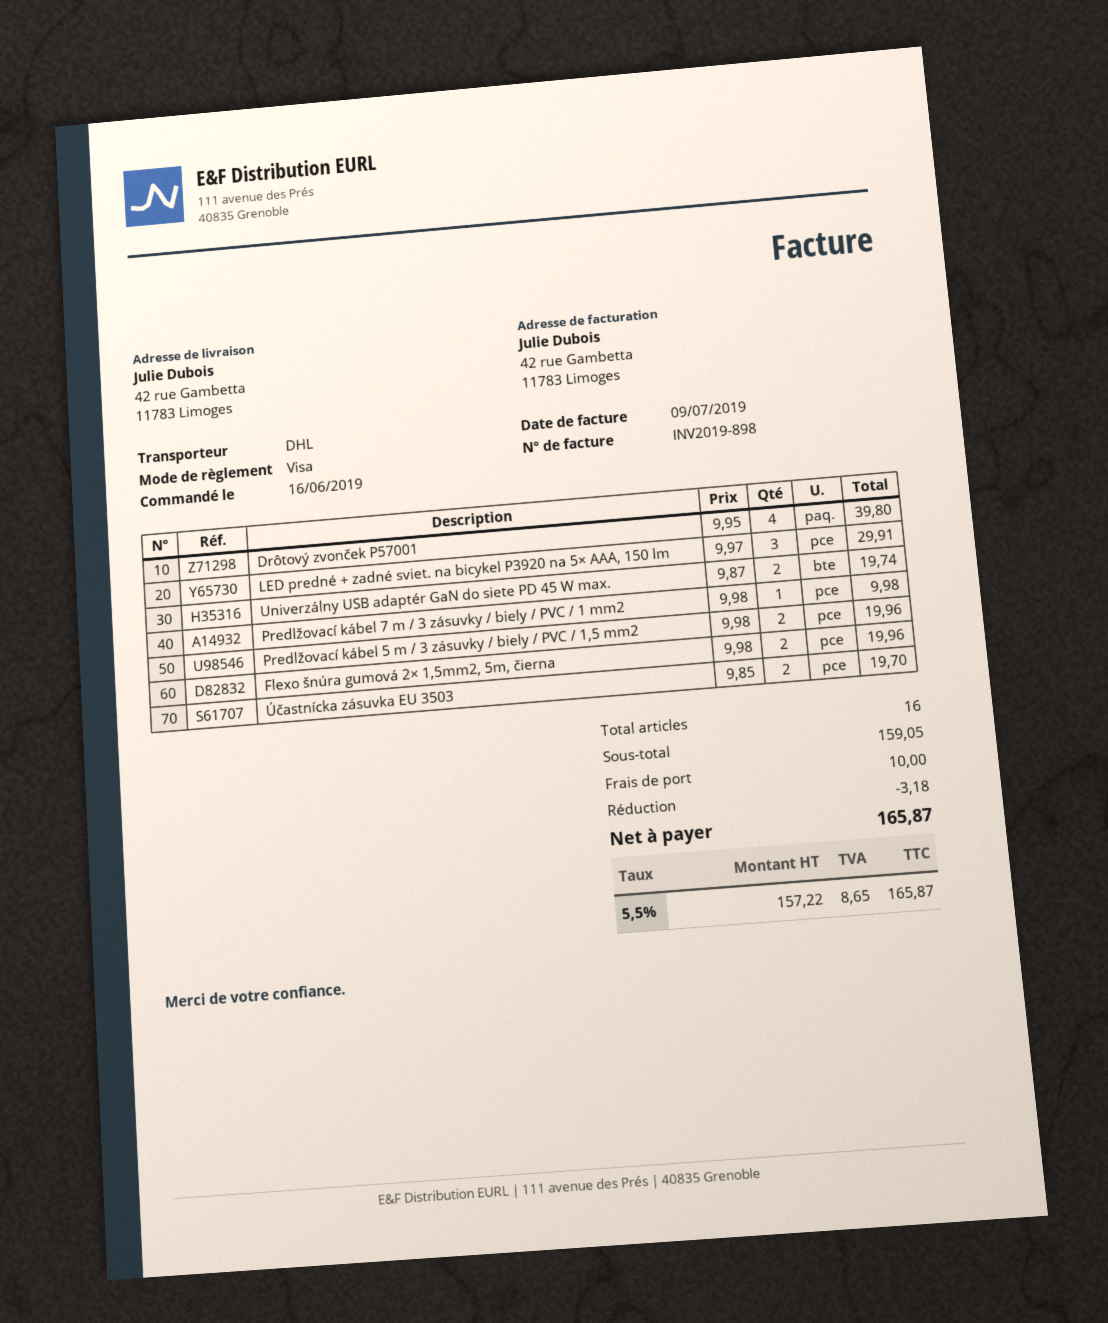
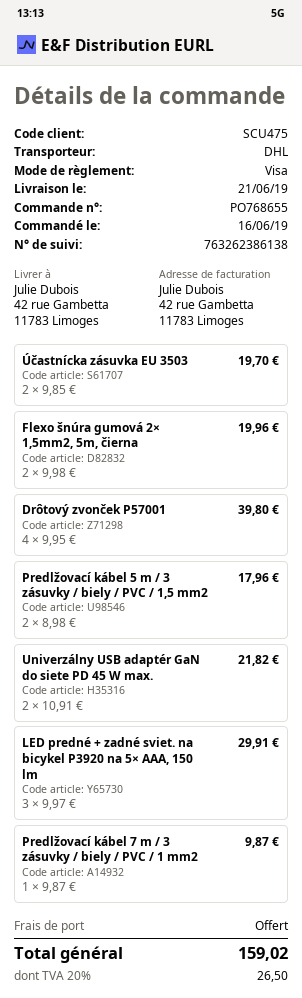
Univerzálny USB adaptér GaN do siete PD 45 W max.: 2 x 9.87 = 19.74 -> 2 x 10.91 = 21.82
Predlžovací kábel 7 m / 3 zásuvky / biely / PVC / 1 mm2: 1 x 9.98 = 9.98 -> 1 x 9.87 = 9.87
Predlžovací kábel 5 m / 3 zásuvky / biely / PVC / 1,5 mm2: 2 x 9.98 = 19.96 -> 2 x 8.98 = 17.96
discount: 3.18 -> none
shipping: 10.00 -> 0.00
tax: 5.5% = 8.65 -> 20% = 26.50
total: 165.87 -> 159.02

__________

» **To do**:
Take from the listing every line in which the word "kábel" appears.

» **Expected answer**:
Predlžovací kábel 7 m / 3 zásuvky / biely / PVC / 1 mm2: 1 x 9.98 = 9.98 -> 1 x 9.87 = 9.87
Predlžovací kábel 5 m / 3 zásuvky / biely / PVC / 1,5 mm2: 2 x 9.98 = 19.96 -> 2 x 8.98 = 17.96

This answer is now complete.